*** Opening INPUT RECORDS ***

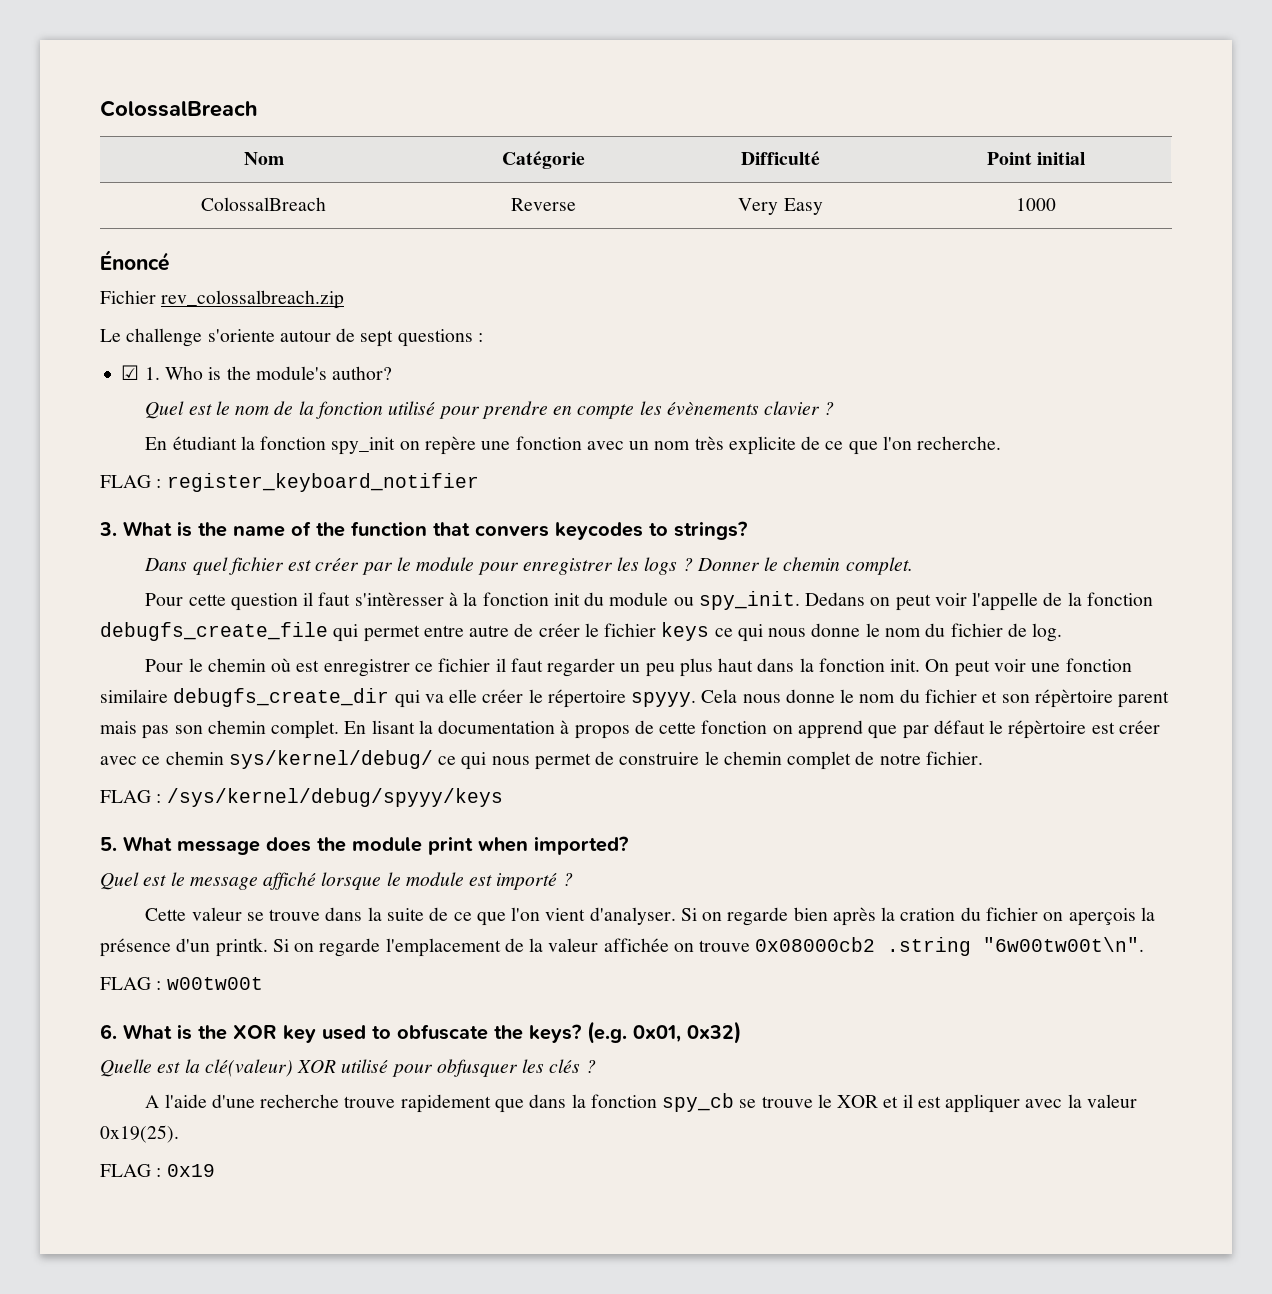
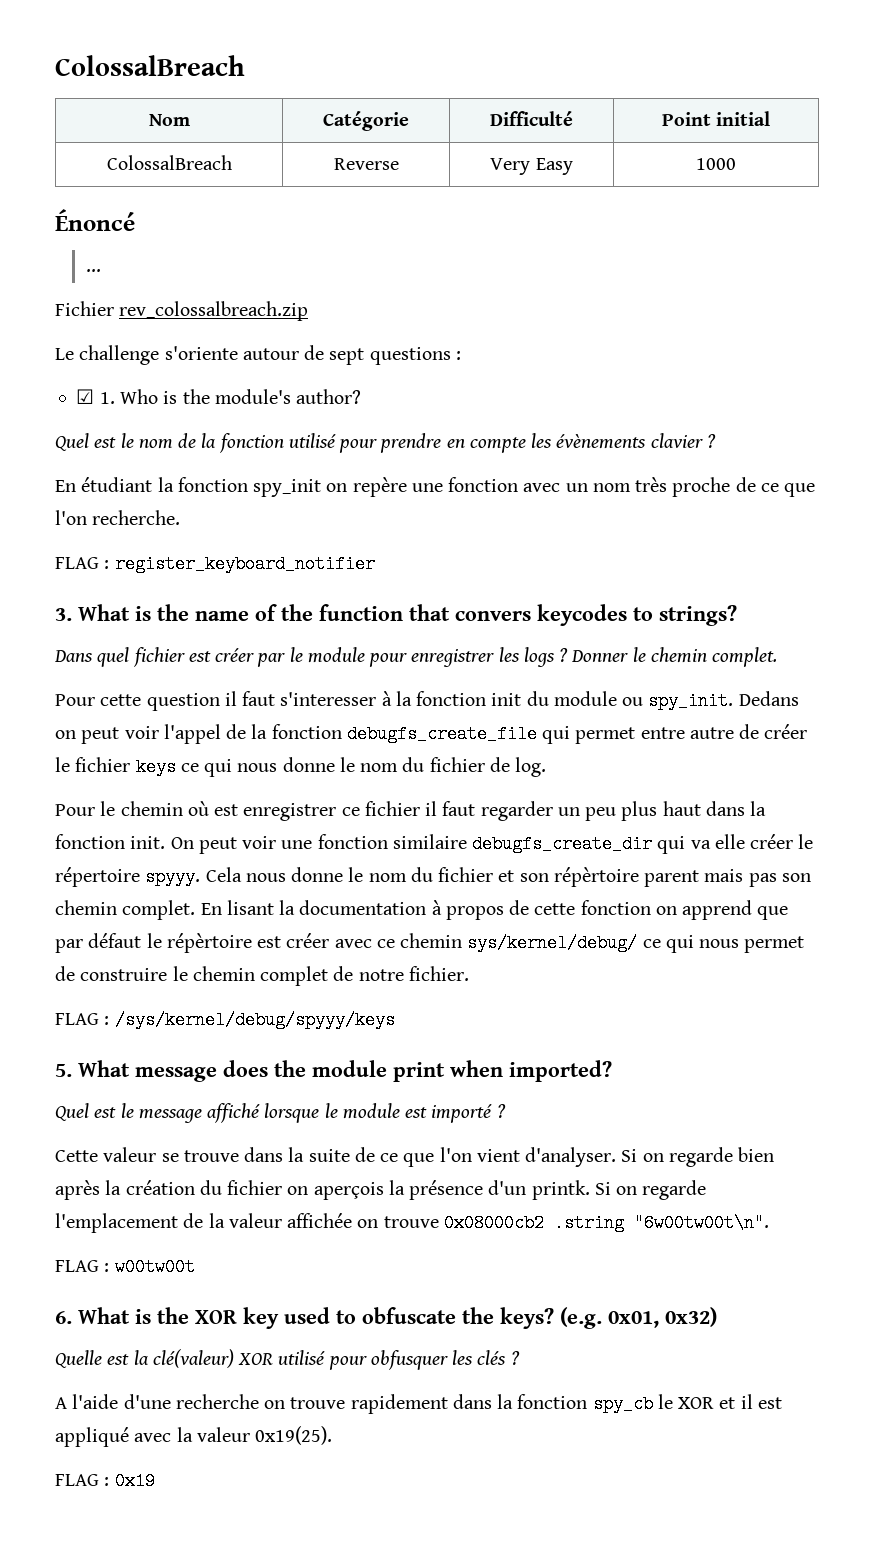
+ ...
- En étudiant la fonction spy_init on repère une fonction avec un nom très explicite de ce que l'on recherche.
+ En étudiant la fonction spy_init on repère une fonction avec un nom très proche de ce que l'on recherche.
- Pour cette question il faut s'intèresser à la fonction init du module ou spy_init.
+ Pour cette question il faut s'interesser à la fonction init du module ou spy_init.
- Dedans on peut voir l'appelle de la fonction debugfs_create_file qui permet entre autre de créer le fichier keys ce qui nous donne le nom du fichier de log.
+ Dedans on peut voir l'appel de la fonction debugfs_create_file qui permet entre autre de créer le fichier keys ce qui nous donne le nom du fichier de log.
- Si on regarde bien après la cration du fichier on aperçois la présence d'un printk.
+ Si on regarde bien après la création du fichier on aperçois la présence d'un printk.
- A l'aide d'une recherche trouve rapidement que dans la fonction spy_cb se trouve le XOR et il est appliquer avec la valeur 0x19(25).
+ A l'aide d'une recherche on trouve rapidement dans la fonction spy_cb le XOR et il est appliqué avec la valeur 0x19(25).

*** Closing INPUT RECORDS ***

▸ **DIRECTIONS**:
Among the lines above, which hold the word "entre"? Report each one.

▸ **YOUR SOLUTION**:
- Dedans on peut voir l'appelle de la fonction debugfs_create_file qui permet entre autre de créer le fichier keys ce qui nous donne le nom du fichier de log.
+ Dedans on peut voir l'appel de la fonction debugfs_create_file qui permet entre autre de créer le fichier keys ce qui nous donne le nom du fichier de log.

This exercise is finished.